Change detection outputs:
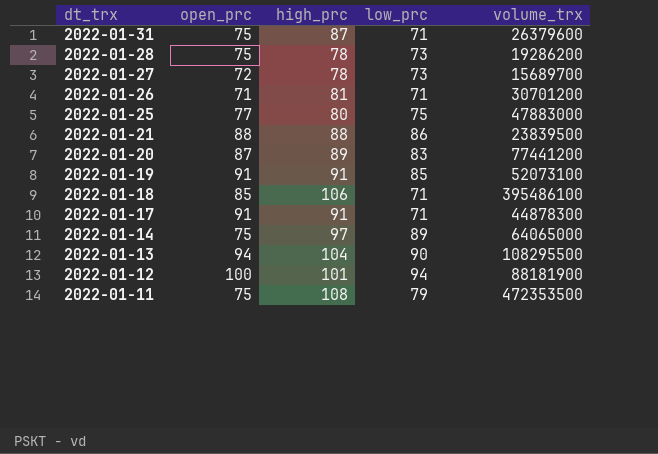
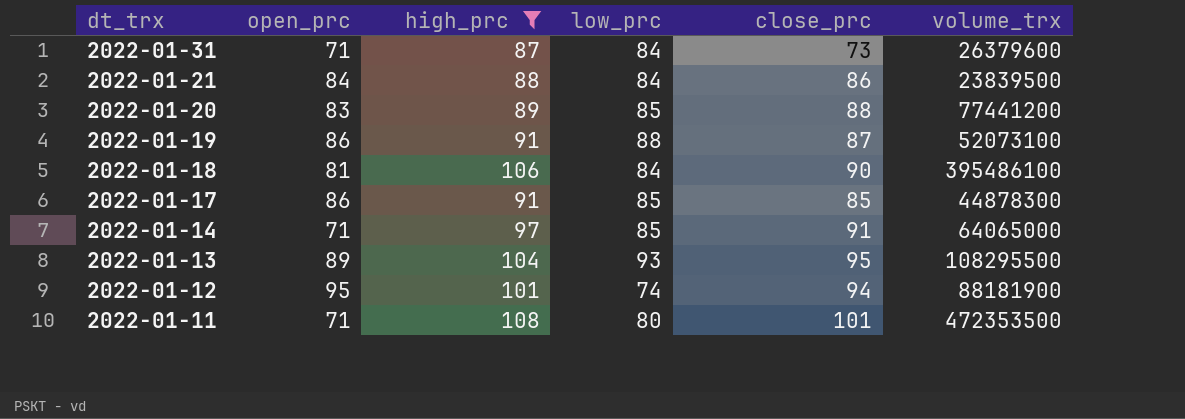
filter: none -> high_prc >= 87
column close_prc | position: none -> 5
2022-01-31 | open_prc: 75 -> 71
2022-01-31 | low_prc: 71 -> 84
2022-01-21 | open_prc: 88 -> 84
2022-01-21 | low_prc: 86 -> 84
2022-01-20 | open_prc: 87 -> 83
2022-01-20 | low_prc: 83 -> 85
2022-01-19 | open_prc: 91 -> 86
2022-01-19 | low_prc: 85 -> 88
2022-01-18 | open_prc: 85 -> 81
2022-01-18 | low_prc: 71 -> 84
2022-01-17 | open_prc: 91 -> 86
2022-01-17 | low_prc: 71 -> 85
2022-01-14 | open_prc: 75 -> 71
2022-01-14 | low_prc: 89 -> 85
2022-01-13 | open_prc: 94 -> 89
2022-01-13 | low_prc: 90 -> 93
2022-01-12 | open_prc: 100 -> 95
2022-01-12 | low_prc: 94 -> 74
2022-01-11 | open_prc: 75 -> 71
2022-01-11 | low_prc: 79 -> 80

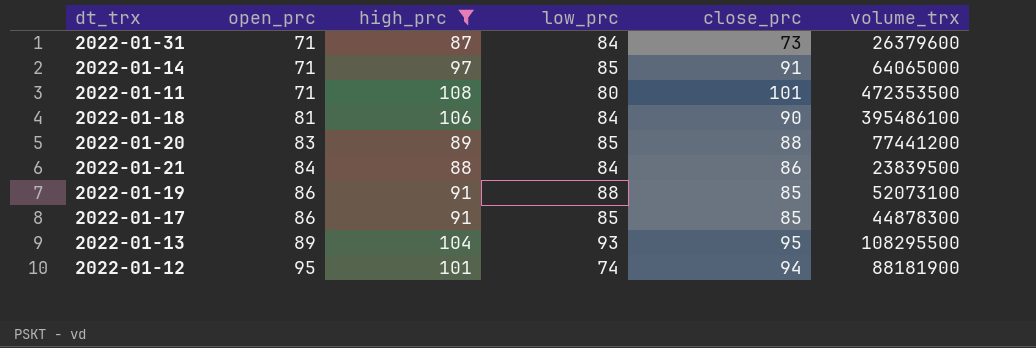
row order: dt_trx descending -> open_prc ascending
2022-01-19 | close_prc: 87 -> 85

Work to be completed:
All of the data needs repeating exactly, but the pictures do not.

Exercise answer:
filter: none -> high_prc >= 87
column close_prc | position: none -> 5
2022-01-31 | open_prc: 75 -> 71
2022-01-31 | low_prc: 71 -> 84
2022-01-21 | open_prc: 88 -> 84
2022-01-21 | low_prc: 86 -> 84
2022-01-20 | open_prc: 87 -> 83
2022-01-20 | low_prc: 83 -> 85
2022-01-19 | open_prc: 91 -> 86
2022-01-19 | low_prc: 85 -> 88
2022-01-18 | open_prc: 85 -> 81
2022-01-18 | low_prc: 71 -> 84
2022-01-17 | open_prc: 91 -> 86
2022-01-17 | low_prc: 71 -> 85
2022-01-14 | open_prc: 75 -> 71
2022-01-14 | low_prc: 89 -> 85
2022-01-13 | open_prc: 94 -> 89
2022-01-13 | low_prc: 90 -> 93
2022-01-12 | open_prc: 100 -> 95
2022-01-12 | low_prc: 94 -> 74
2022-01-11 | open_prc: 75 -> 71
2022-01-11 | low_prc: 79 -> 80

row order: dt_trx descending -> open_prc ascending
2022-01-19 | close_prc: 87 -> 85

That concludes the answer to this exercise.